Demandan al Ayuntamiento de Medio Cudeyo por incumplir la Ley de Memoria Histórica

Vista del Ayuntamiento de Medio Cudeyo.
Vista del Ayuntamiento de Medio Cudeyo. / Roberto Alonso
  • Un abogado solicita el cambio de nombre de la Avenida Calvo Sotelo, la calle General Mola y la Plaza José Antonio

El abogado especializado en Derechos Humanos Eduardo Ranz, ha presentado una demanda judicial contra el Ayuntamiento de Medio Cudeyo por incumplimiento de la Ley de Memoria Histórica, al mantener varias calles con nombres vinculados al franquismo.

Hace tres meses, el letrado madrileño ejerció el derecho de petición (el paso previo a la vía judicial) ante el Ayuntamiento de Medio Cudeyo, al que solicitó el cambio de denominación de la Avenida Calvo Sotelo, la calle General Mola y la Plaza José Antonio, donde está ubicado el Consistorio. Ante la falta de respuesta del Ayuntamiento, ahora ha presentado una demanda ante el Juzgado de lo Contencioso Administrativo de Santander, según ha informado el propio Ranz.

El abogado también se dirigió este verano al Ayuntamiento de Ramales de la Victoria, para solicitar la retirada de simbología franquista, aludiendo en concreto a la calle General Franco, la travesía del mismo nombre, y las calles General Iriarte, General Mola y General Sanjurjo.

El Ayuntamiento de Ramales de la Victoria le respondió dando cuenta de la creación de una comisión a tal efecto el año pasado, que ya ha aprobado los nombres y elementos a eliminar, y que en estos momentos se está realizando un proceso participativo para dar un nuevo nombre a un listado de calles. "Habiendo actividad no hay incumplimiento", por lo que en este caso no hay demanda judicial, ha explicado.

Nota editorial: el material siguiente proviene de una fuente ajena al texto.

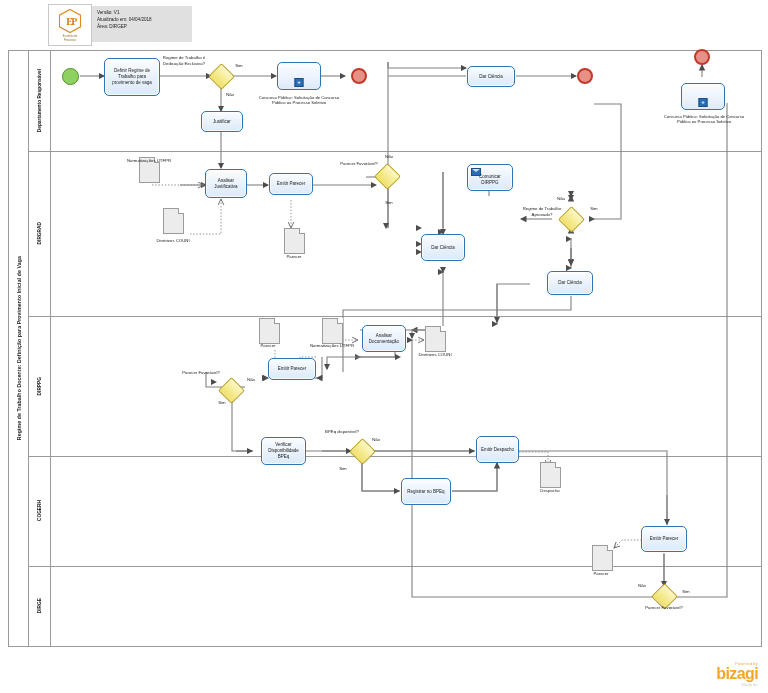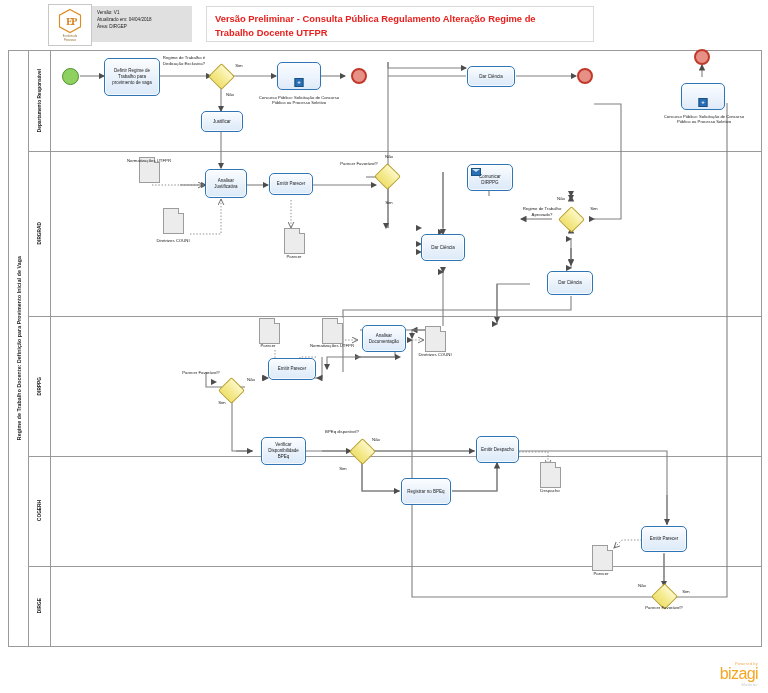--- a/index.html
+++ b/index.html
@@ -98,10 +98,6 @@
     <div>Área: DIRGEP</div>
   </div>
 
-  <div id="title-box">
-    <span>Versão Preliminar  - Consulta Pública Regulamento Alteração Regime de</span>
-    <span>Trabalho Docente UTFPR</span>
-  </div>
 </div>
 
 <div id="pool">

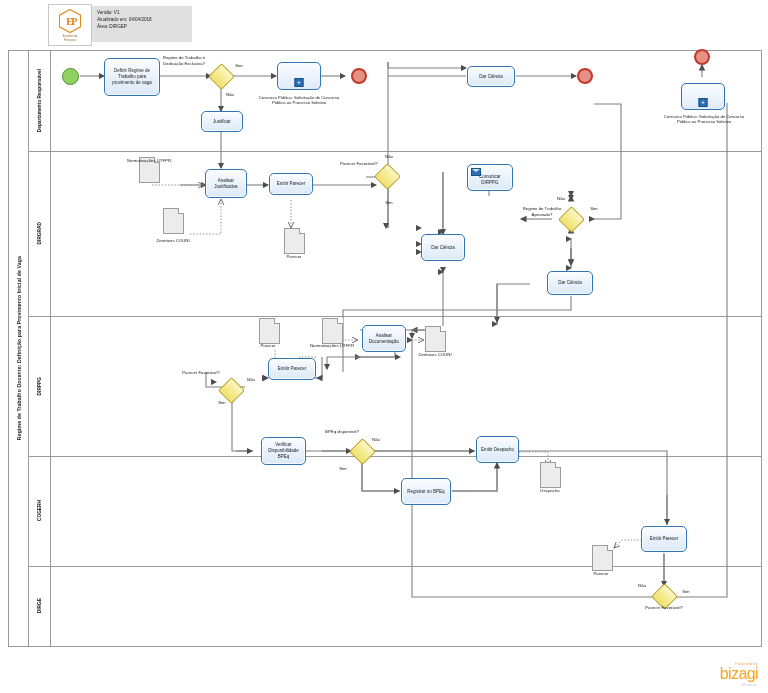--- a/index.html
+++ b/index.html
@@ -70,7 +70,7 @@
   
   #bizagi{position:absolute;right:10px;bottom:6px;text-align:right;}
   #bizagi .pw{font-size:4px;color:#f0a955;letter-spacing:.2px;}
-  #bizagi .bz{font-size:16px;color:#f5a623;font-weight:normal;letter-spacing:-.6px;line-height:1;}
+  #bizagi .bz{font-size:16px;color:#f5a623;font-weight:bold;letter-spacing:-.6px;line-height:1;}
   #bizagi .md{font-size:4px;color:#c9c9c9;letter-spacing:.3px;}
 </style>
 </head>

Asimismo, acaba de ejercer el derecho de petición en otro municipio cántabro, en este caso para solicitar el cambio de nombre de la Avenida Generalísimo Franco en Ontaneda (Corvera de Toranzo).

Este mismo abogado promovió el año pasado una denuncia penal contra los alcaldes de Santander, Cabezón de la Sal y San Vicente de la Barquera -archivadas todas ellas- por un supuesto delito de desobediencia al vulnerar la Ley de Memoria Histórica, que obliga a las Administraciones a retirar la simbología de exaltación de la sublevación militar, de la Guerra Civil y de la represión de la Dictadura.

En Cabezón de la Sal y San Vicente de la Barquera ya se ha abordado este cambio de nombres, y Ranz espera que se materialice en Santander, donde también se están dado pasos en este sentido.

El letrado madrileño ha promovido denuncias de este tipo en toda España. Las presentadas por la vía penal contra los alcaldes no han prosperado, pero si lo están haciendo algunas demandas contra Ayuntamientos por la vía contencioso administrativa.

El artículo 15 de la Ley de Memoria Histórica impone a las Administraciones públicas la adopción de las medidas oportunas para retirar escudos, insignias, placas y otros objetos o menciones conmemorativas de "exaltación, personal o colectiva, de la sublevación militar, de la Guerra Civil y de la represión de la dictadura".